PROMPT: What lines below contain the string "padding"? List them all.

Segment Start: INPUT MATERIAL

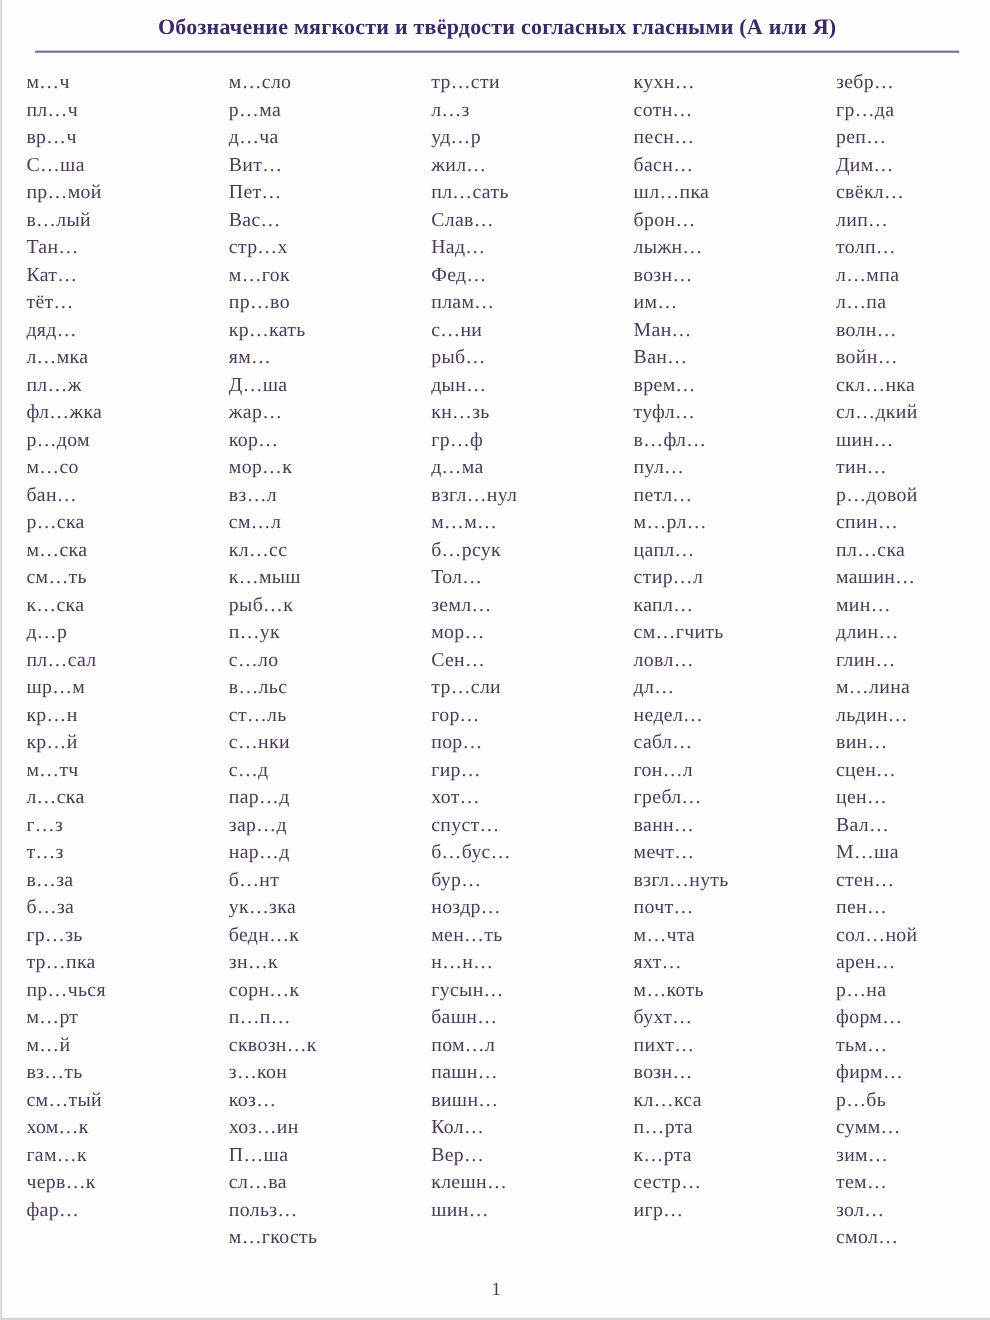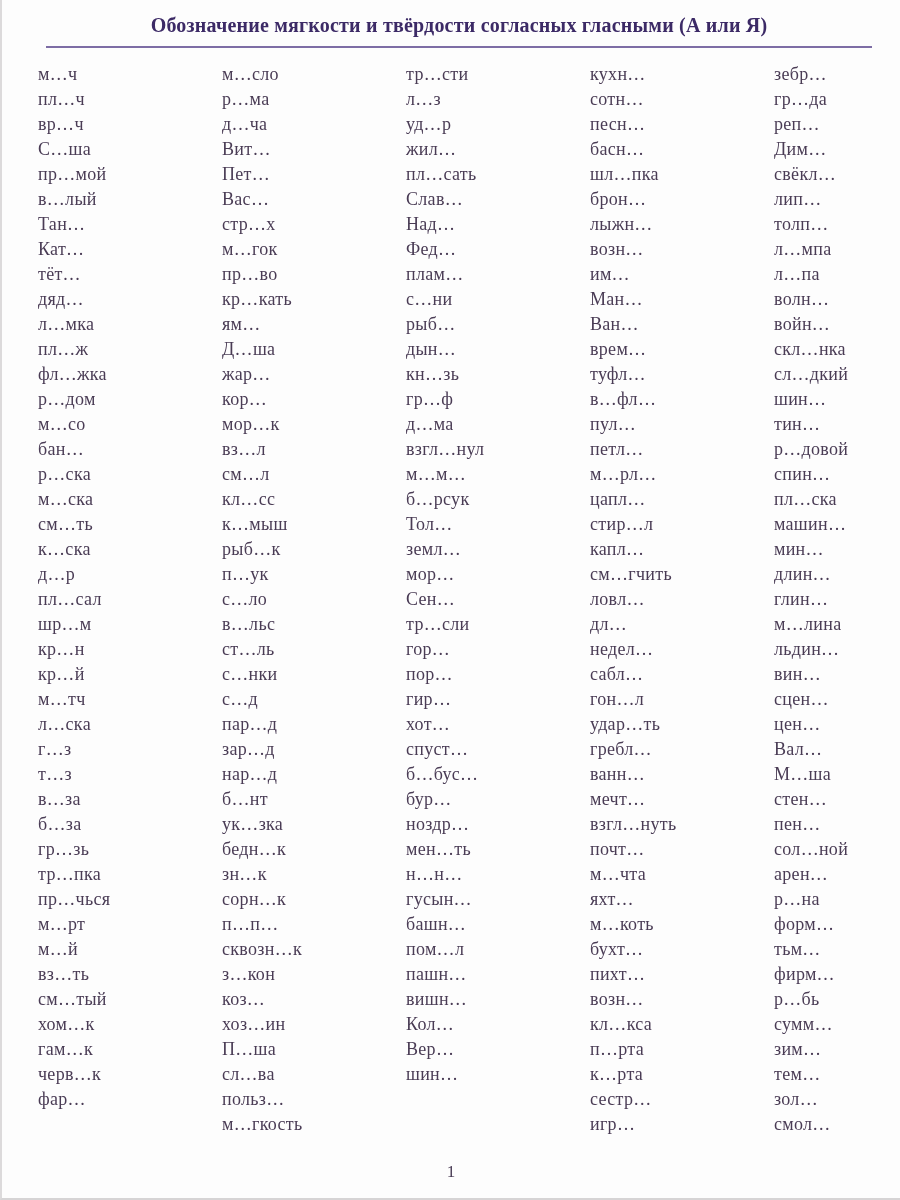--- a/index.html
+++ b/index.html
@@ -13,7 +13,7 @@
     height: 1200px;
     background: #fdfdfd;
     position: relative;
-    padding: 10px 20px 0 36px;
+    padding: 10px 20px 0 22px;
     border-left: 2px solid #dcdadb;
     border-bottom: 2px solid #d6d4d5;
     overflow: hidden;

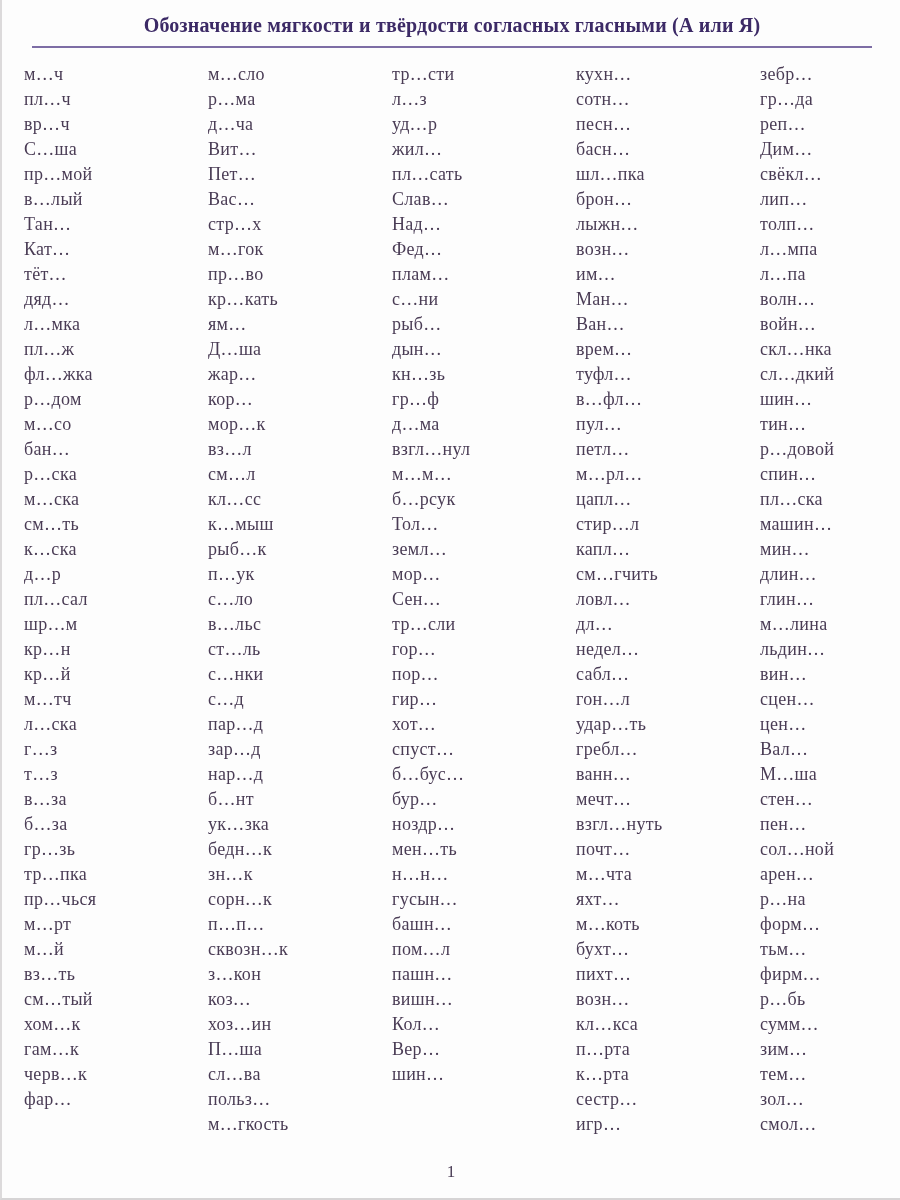--- a/index.html
+++ b/index.html
@@ -222,7 +222,6 @@
         <div class="word-item">недел…</div>
         <div class="word-item">сабл…</div>
         <div class="word-item">гон…л</div>
-        <div class="word-item">удар…ть</div>
         <div class="word-item">гребл…</div>
         <div class="word-item">ванн…</div>
         <div class="word-item">мечт…</div>

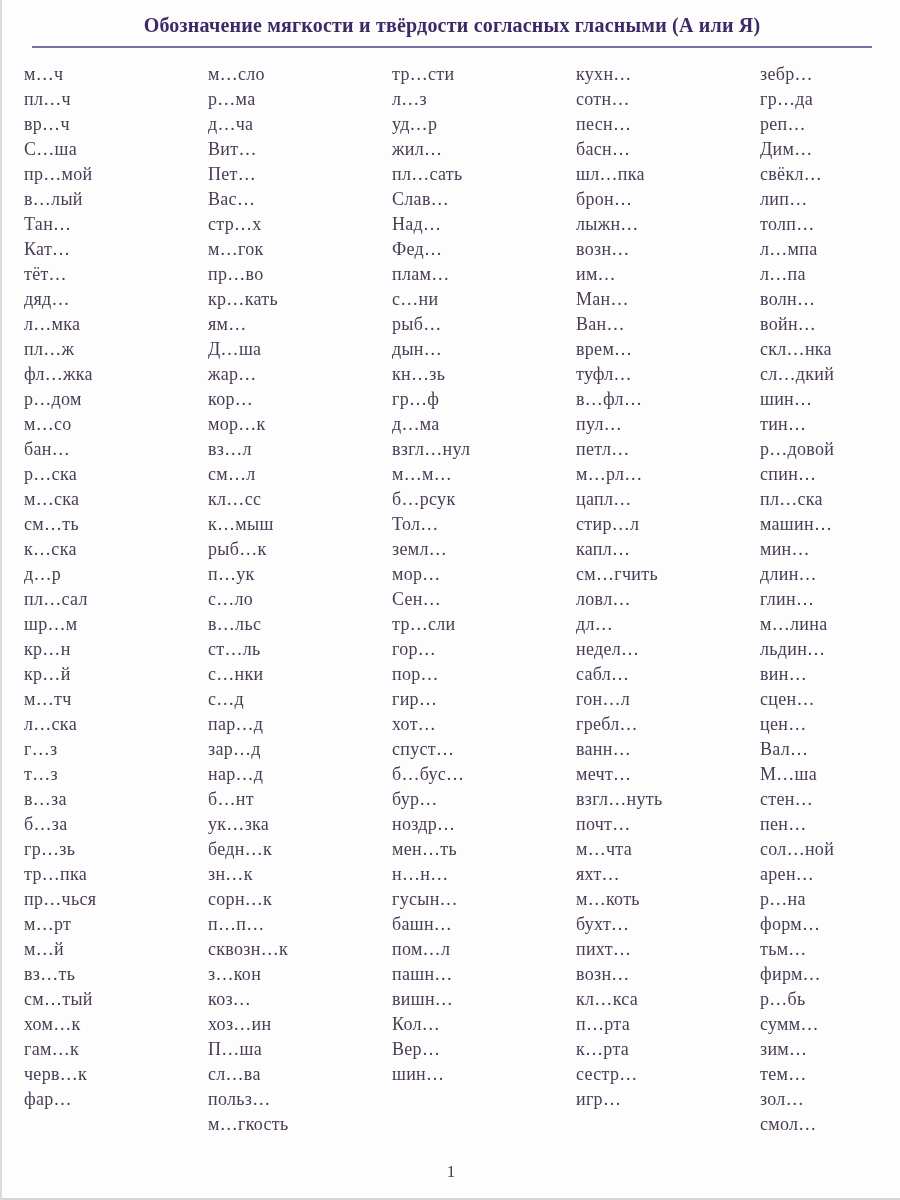--- a/index.html
+++ b/index.html
@@ -193,6 +193,7 @@
         <div class="word-item">вишн…</div>
         <div class="word-item">Кол…</div>
         <div class="word-item">Вер…</div>
+        <div class="word-item">клешн…</div>
         <div class="word-item">шин…</div>
       </div>
       <div class="word-column">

Segment End: INPUT MATERIAL

EXERCISE OUTPUT:
-    padding: 10px 20px 0 36px;
+    padding: 10px 20px 0 22px;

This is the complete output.